“Who’s missing?” I ask.
Numi shakes his head and then flicks his eyes over my shoulder. “I don’t know, man, but he’s coming now. He can tell you.”
Chapter Two
A moment later, Eddie comes around and stands in front of me and looks down at me as he might a dying grandfather. His lips are pressed together and he’s sort of smiling, but sort of not. He’s happy, it seems, to see me again, but clearly sad to see me in this current dilapidated state. Mostly, he’s unsure of how to react to me. I’m used to it.
He’s also a little standoffish, which I’ve also grown used to. Someone who’s dying of AIDS doesn’t elicit a lot of physical contact, although that doesn’t seem to stop Numi. Nothing stops Numi—at least, not when it comes to me.
Eddie settles for a gesture I’m used to. The gentle shoulder pat. I’m so used the gesture that I barely notice it anymore, or let it bother me. Where once, my close friends hugged me, they now pat me on the shoulder. And handshakes are nonexistent. It is my reality. I accept it.

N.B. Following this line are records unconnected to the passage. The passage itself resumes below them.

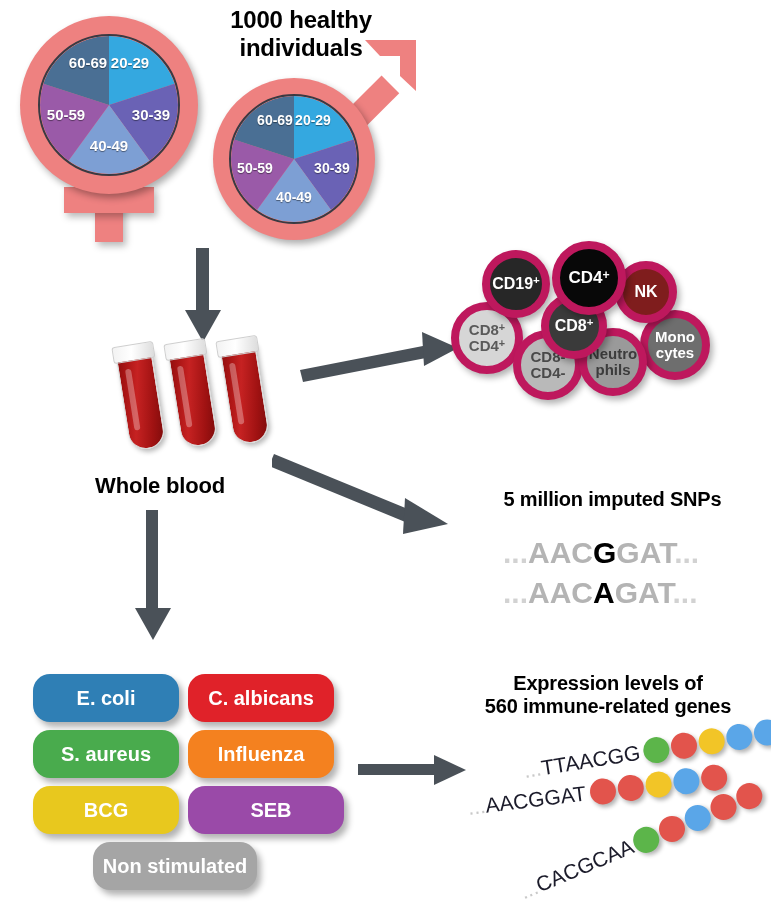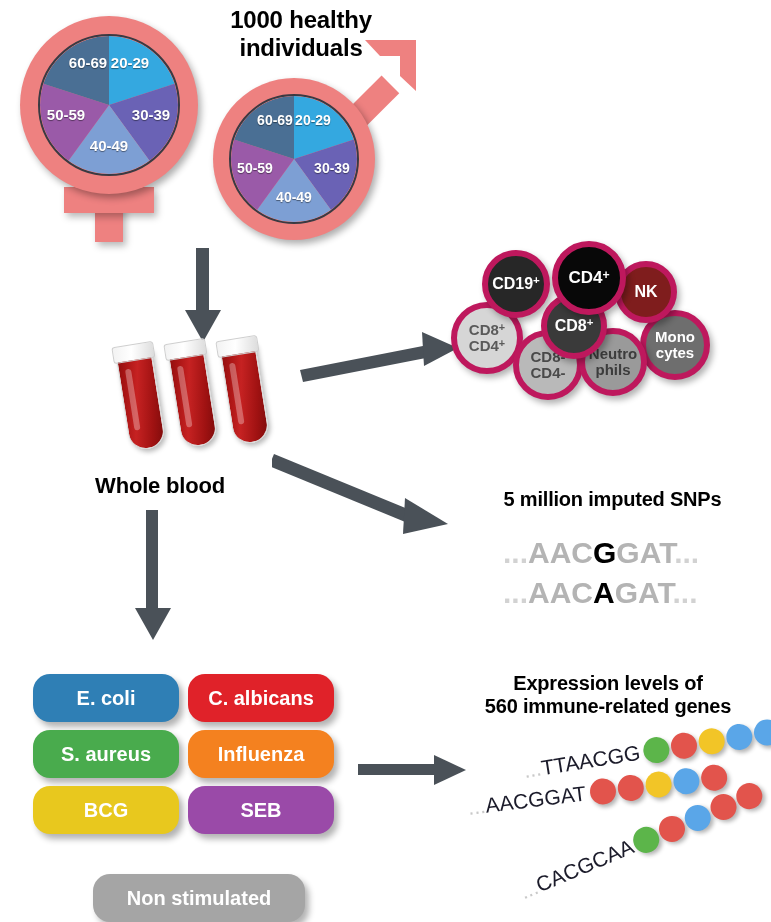"CD19+" .cell { border: 6px solid #be185d -> 8px solid #be185d }
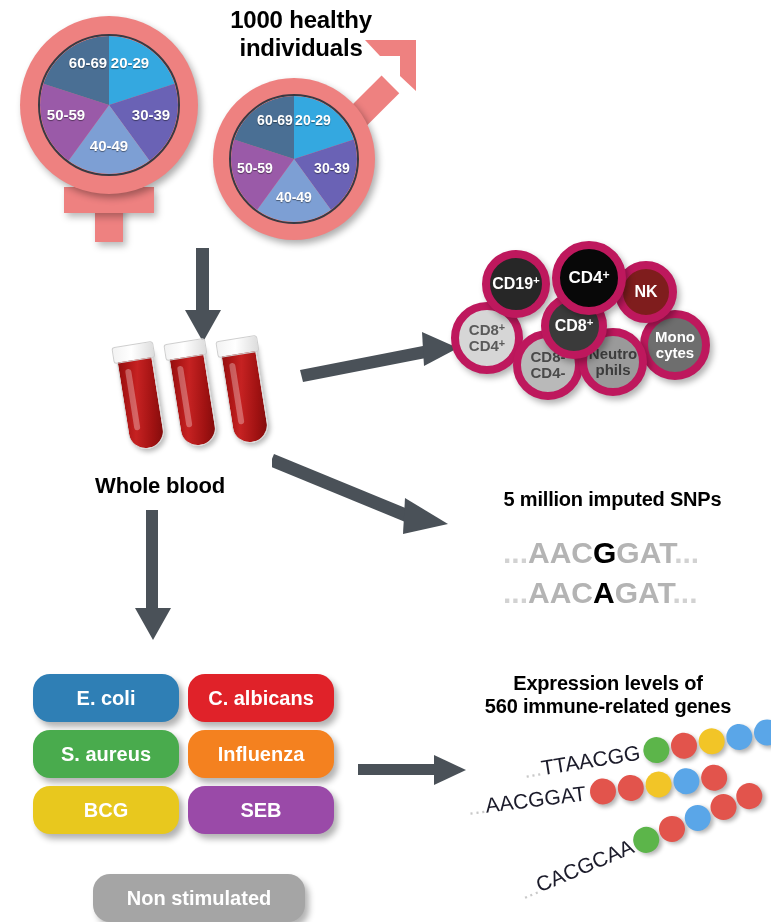"SEB" div.stim { padding-left: none -> 10px }
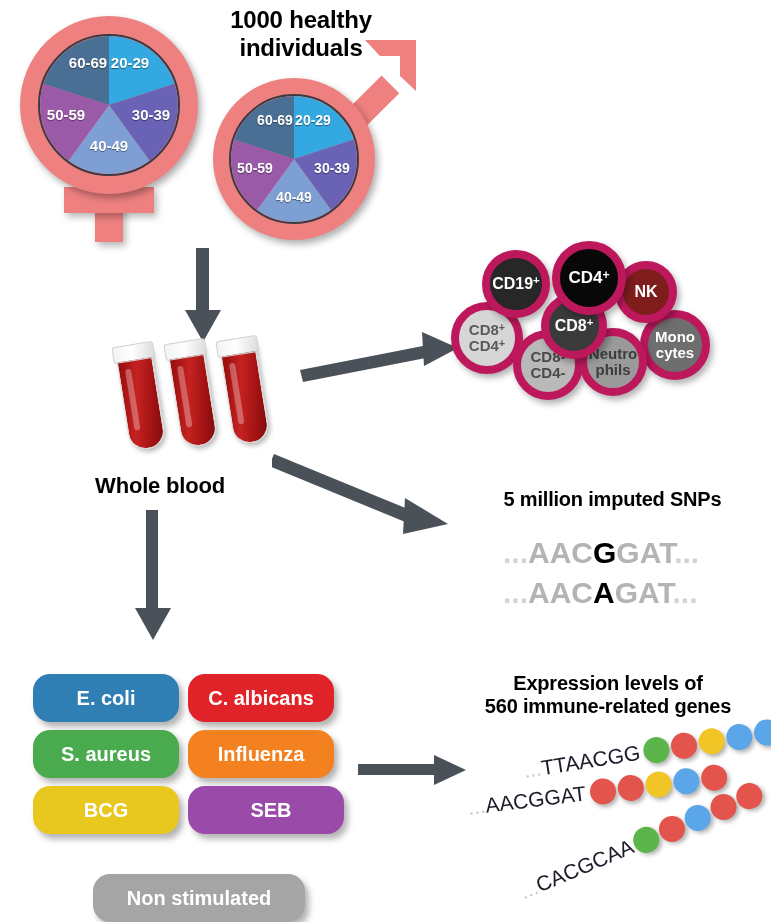"Non stimulated" div.stim { margin-top: 32px -> none; width: 212px -> 164px }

Numi doesn’t accept it. Eddie’s little gesture bugs my Nigerian friend. I can see it in his alert eyes. He wishes people would treat me the same. Sometimes, he insists on it. But lately, he has eased up on people. Insisting that people act a certain way generally causes conflict. People do not want to be told how to act, especially towards someone with an infectious disease.
Eddie sits opposite me, next to Numi. I try not to think that he’s sitting as far away from me as possible, but I suspect he is. Such thoughts get me nowhere. Such thoughts remind me that I’m less than human, unworthy of contact or love or compassion. Sympathy maybe. Distant sympathy.
Do you blame them? I think again for perhaps the thousandth time. They value their lives. Contact with a diseased man isn’t valuing their lives, now is it? It’s putting themselves at risk, or so they think.
Wrong or not, I get used to it, and so I sigh as Eddie gestures awkwardly towards me. He opens his mouth to speak but nothing comes out. His hand sort of flops around like something dying on a hook. Finally, he drops it to the table, unsure of what to do with it or himself or what to say to me.
So I help a brother out. “Eddie, I have AIDS. Full-blown fucking AIDS with a lung cancer chaser. I’m as good as dead. So stop behaving like a scared dick. I don’t have time for dicks. Just be real.”
He nods. We’ve known each other since high school, where he and I had been close friends. Eddie went on to marry his high school sweetheart, Olivia, a girl who had been my sweetheart as well. Secretly, of course. Eddie and I had met Olivia on the same night. We both liked her, although I suspected that I liked her more. As I had been working up the courage to go talk to her, Eddie had beat me to the punch. I had hated him for that at the time, but went on to accept it. Eddie and Olivia hit it off, although once, when she had been drinking, Olivia admitted to me privately that she wished I had asked her out instead of Eddie.
My connection with Olivia would carry on into our adult lives. A sweet connection really, since we never acted inappropriately. Still, more than once we had discussed what life might have been like if the two of us had gotten together. It was a sweet thought, and often I caught her looking at me sadly. Eddie, I think, caught us looking at each other as well, but said nothing.
Now Eddie looks sheepish and finally says, “I’m sorry this happened to you.”
“So am I.”
“I should have come by more often.”
Numi, who is sitting perfectly still with his hands folded in his lap, says, “By more often you mean never one time?”
Numi and Eddie have never liked each other. Numi had always thought Eddie was an asshole. Probably because Eddie made it a habit to cheat on Olivia. And Numi knew of my fondness for Olivia.
Eddie looks at Numi long and hard. Numi continues staring forward, hands resting comfortably in his lap. He literally doesn’t move a muscle.
Finally, Eddie looks back at me. “I just didn’t know what to say, you know?”
I nod. This is coming from my closest high school friend. A guy I had spent most of my youth with. Hell, I had been his best man, watching him as he married a girl I knew I had feeling for.
“It’s okay,” I say as Numi frowns. “You’ve been busy.”
I know I’m making excuses for Eddie; I’ve done this for most of my life. Eddie was always getting into trouble and getting me into trouble as well. I also know that most people aren’t so busy that they can’t take a few minutes to visit a dying friend. But I’m not here to make people hate themselves. I do enough self-hating for everyone.